2018 Pinot Noir "Innocent Bystander", Yarra Valley
100% Pinot Noir. This Pinot Noir has beautiful fruit which shines through its velvety mouthfeel and soft, savoury tannins. Only large, old oak barriques are used to age the wine, keeping the fruit character to the fore. This Pinot Noir has aromas of boysenberries, cherry and cranberry with earthy notes of dried spices. On the palate, this wine has a velvety mouthfeel with soft savoury tannins which make a lovely finish.
This wine is produced from a number of vineyards that span the Yarra Valley from Paul's Range at Dixons Creek in the north across to Bastard Hill in the very cool southern Upper Yarra. The vineyards were chosen in particular for their high diurnal temperature range, resulting in wines with high natural acidity and low pH. Yields are less than seven tonnes per hectare.

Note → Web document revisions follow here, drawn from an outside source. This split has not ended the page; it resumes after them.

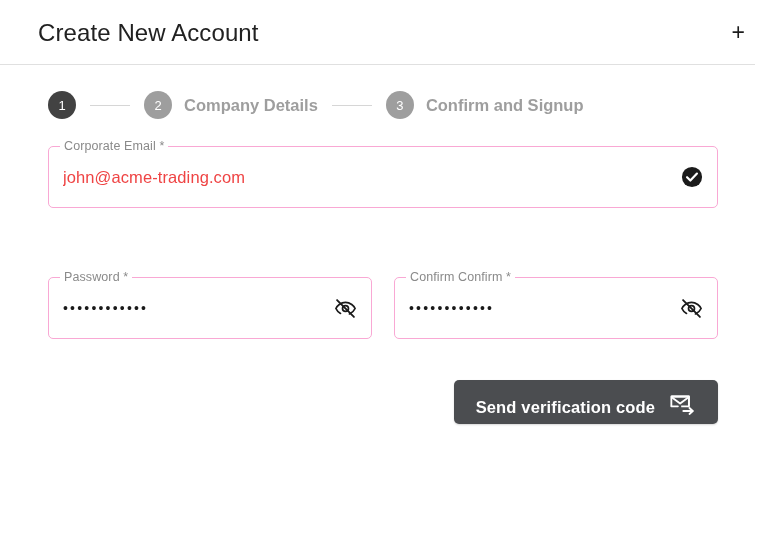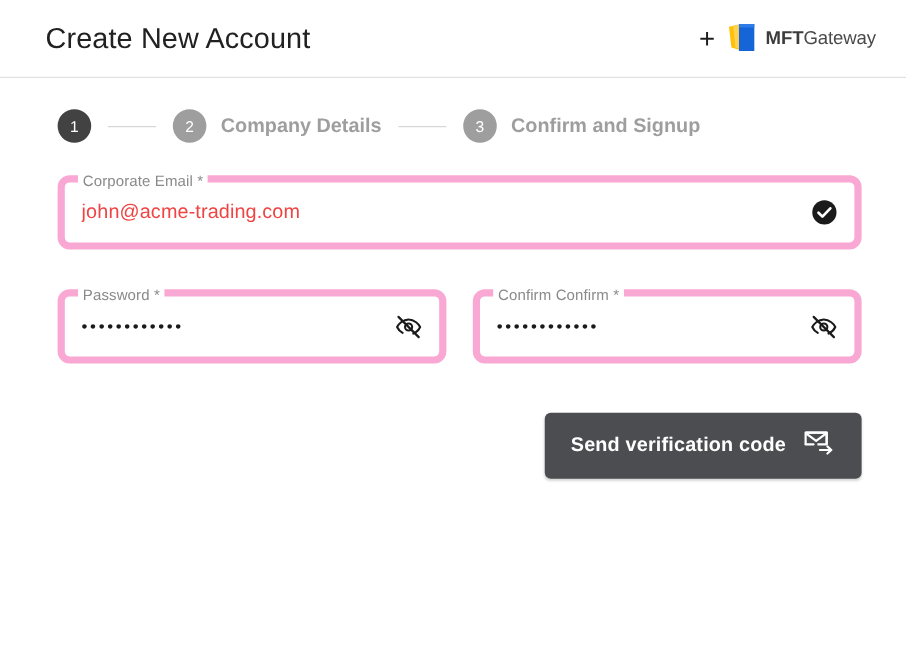--- a/index.html
+++ b/index.html
@@ -25,7 +25,7 @@
     display: flex;
     align-items: center;
     justify-content: space-between;
-    padding: 0 32px 0 38px;
+    padding: 0 16px 0 38px;
   }
   .header::after {
     content: "";

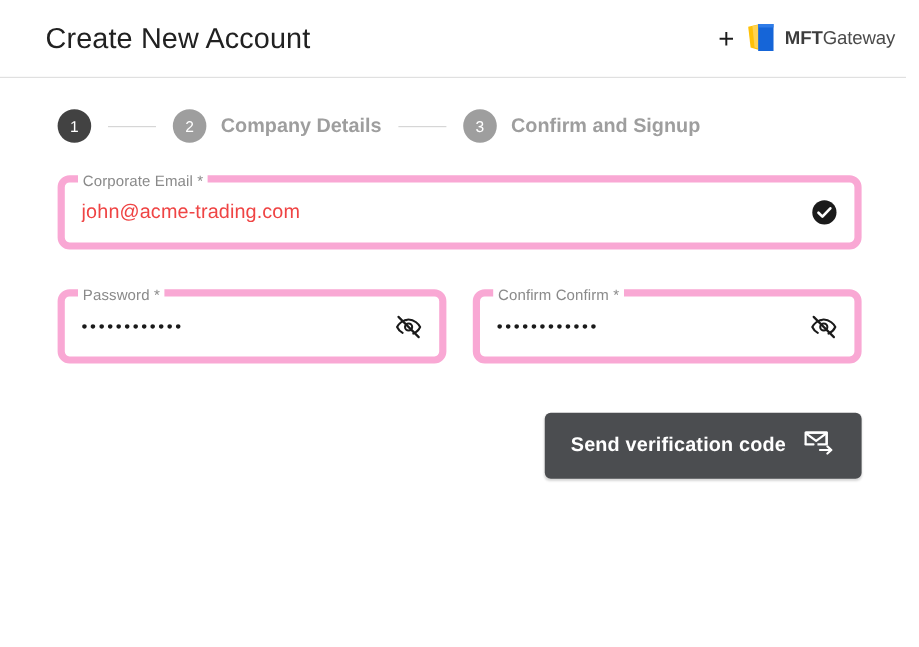--- a/index.html
+++ b/index.html
@@ -210,19 +210,6 @@
 
       <div class="plus-icon">+</div>
 
-      <div class="brand">
-        <span>
-          <svg class="mft-mark" width="25" height="27" viewBox="0 0 25 27" aria-hidden="true">
-            <path d="M1.5 3.2 L10.5 1.2 L12.5 9.5 L9.8 22.5 L3.5 20.5 Z" fill="#ffc107"></path>
-            <path d="M5.0 2.6 L13.5 1.0 L14.8 9.0 L12.0 22.0 L6.8 20.6 Z" fill="#ffd351"></path>
-            <path d="M9.8 1.0 L22.6 1.0 L22.6 23.6 L9.8 23.6 Z" fill="#1565d8"></path>
-            <path d="M9.8 1.0 L22.6 1.0 L22.6 4.0 L9.8 4.0 Z" fill="#2f7ce8"></path>
-          </svg>
-        </span>
-        <span class="brand-text">
-          <b>MFT</b><span>Gateway</span>
-        </span>
-      </div>
     </div>
   </div>
 

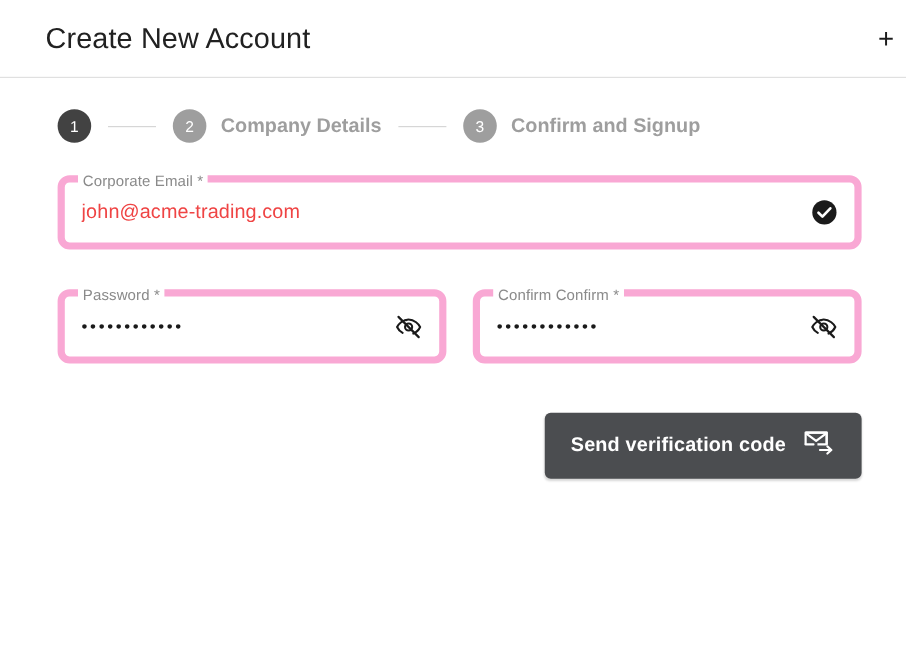--- a/index.html
+++ b/index.html
@@ -124,8 +124,8 @@
   .mat-field {
     position: relative;
     height: 62px;
-    border: 6px solid #f9a8d4;
-    border-radius: 10px;
+    border: 1px solid #f9a8d4;
+    border-radius: 5px;
     background: #ffffff;
     display: flex;
     align-items: center;

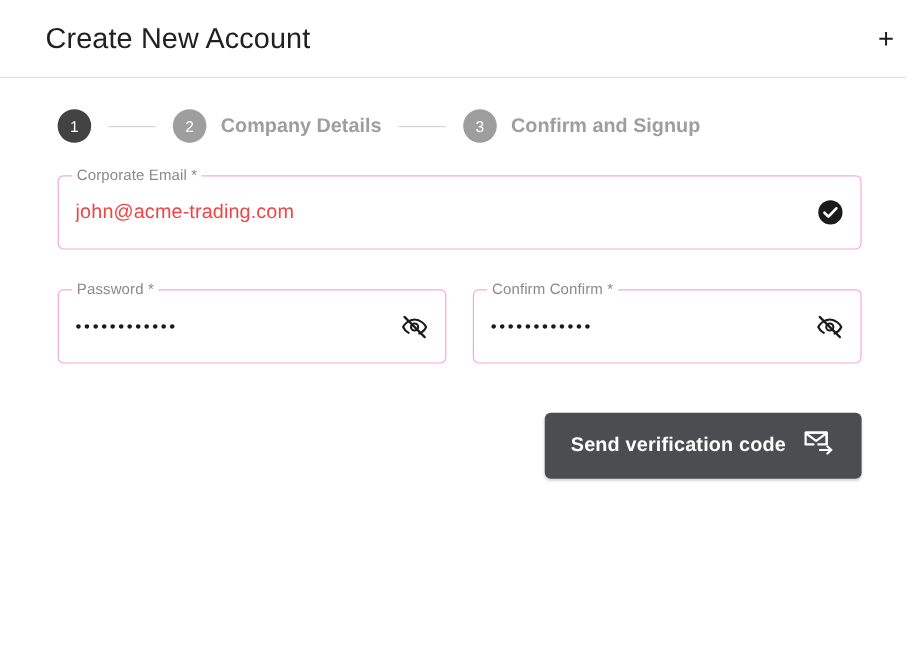--- a/index.html
+++ b/index.html
@@ -133,7 +133,7 @@
     margin-bottom: 33px;
   }
   .mat-field.full { width: 670px; }
-  .mat-field.half { width: 324px; }
+  .mat-field.half { width: 324px; margin-top: 36px; }
 
   .mat-label {
     position: absolute;

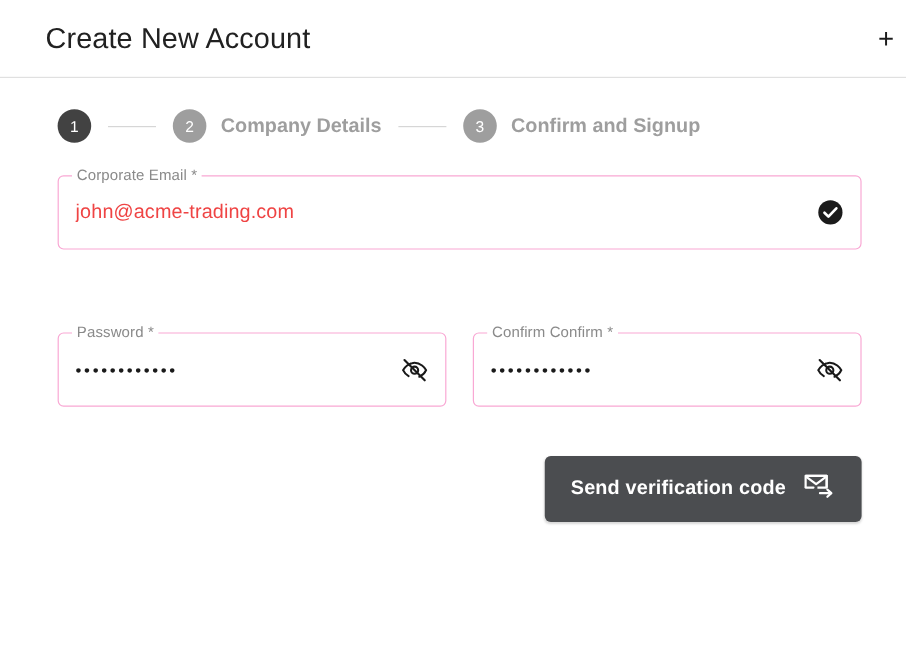--- a/index.html
+++ b/index.html
@@ -189,7 +189,7 @@
     color: #ffffff;
     border: none;
     border-radius: 5px;
-    padding: 14px 21px 14px 22px;
+    padding: 14px 21px 4px 22px;
     font-size: 16.5px;
     font-weight: 700;
     font-family: "Liberation Sans", sans-serif;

All grapes were hand picked and destemmed, with 10% kept as whole bunches. The must was cold soaked for four days before fermentation took place in stainless steel open fermenters with daily hand plunging. The wine was matured in a combination of French oak (10% new) and stainless steel tanks for nine months.
This winery changed hands in May 2016, with one family company, Brown Brothers, taking it off the hands of another, its founder, Phil Sexton. So associated is Innocent Bystander with the Yarra Valley that the new owners made the intelligent decision to build a new winery in Healesville, just across the parking lot from Giant Steps. They quickly signed contracts with all the grape growers that Phil used for Innocent Bystander, so that the style of the wines remains unchanged. This regional and varietal style, reflecting the soil, climate and topography of the cool climate in the Yarra Valley is the base upon which the reputation of Innocent Bystander has been built.
Dandelion `Lionheart of Barossa` Shiraz
This wine is intense crimson in colour, with a youthful purple hue. On the nose, it has lifted aromas of ripe blackberries, blueberries, spicy pepper notes and Christmas pudding-like spices. Generous, mouth-filling sweet blackberries, raspberries and plums are pronounced on the palate, with sweet spice. It has firm, but fine, tannins and dark chocolate nuances continue onto the lengthy palate.
Mitolo 'Serpico' Cabernet Sauvignon
On the nose, there are intense aromas of rich blackberry and ripe plum complemented by notes of dark chocolate, vanilla and figs. It is a full-bodied wine with mouth-coating, fine grained tannins leading to a long, savoury finish.
Fruit for the Serpico wine comes from the Lopresti vineyard, and more specifically the Chinese Block, which is located at the southern end of McLaren Vale close to the coastal town of Port Willunga. The Cabernet Sauvignon in this vineyard is planted on black Biscay clay which along with the ideal Mediterranean climate produces wines of concentrated varietal character.
Mitolo is a family owned winery established in 1999 by Frank Mitolo. Mitolo's vision is to create individual, handcrafted premium wines built on passion and an uncompromising commitment to quality. Winemaker Ben Glaetzer became a partner in the business in 2001. The fusion of Frank's intimate knowledge of the land and business acumen with Ben's winemaking talent has led to the creation of one of Australia's most exciting wineries.
Peter Lehmann, Mentor, Barossa Cabernet Sauvignon
The 2014 Mentor is a rich, deep garnet coloured wine that exhibits a bouquet of violet and cassis and a touch of vanilla. The palate shows all the hallmarks of great Barossa Cabernet Sauvignon with blackcurrant notes and firm tannins, finishing with great length.
Peter Lehmann mentored countless people over his 50-year career, and this wine is named in his honour. Fruit was selected from premium vineyards from a number of Barossa sub-regions including Stonewell, Tanunda, and Light Pass. These vineyards are all planted with old vines which yield a very low amount of fruit.
Peter Lehmann, with 33 vintages already under his belt, started his own winery in 1979, partly as a means of helping with the glut of grapes then afflicting the Barossa. "I'll take your grapes and turn them into wine," he told the desperate growers, many of them conservative farmers of Silesian descent who regarded their old vines as part of their patrimony. "But I'll only be able to pay you when I sell the wine." They gratefully accepted. Without this deal, it is widely thought that the Barossa would have lost a huge chunk of its old vines. The 'Masters' wines are made from the parcels regarded by the winemakers as the best Semillon, Riesling, Cabernet Sauvignon and Shiraz of the vintage.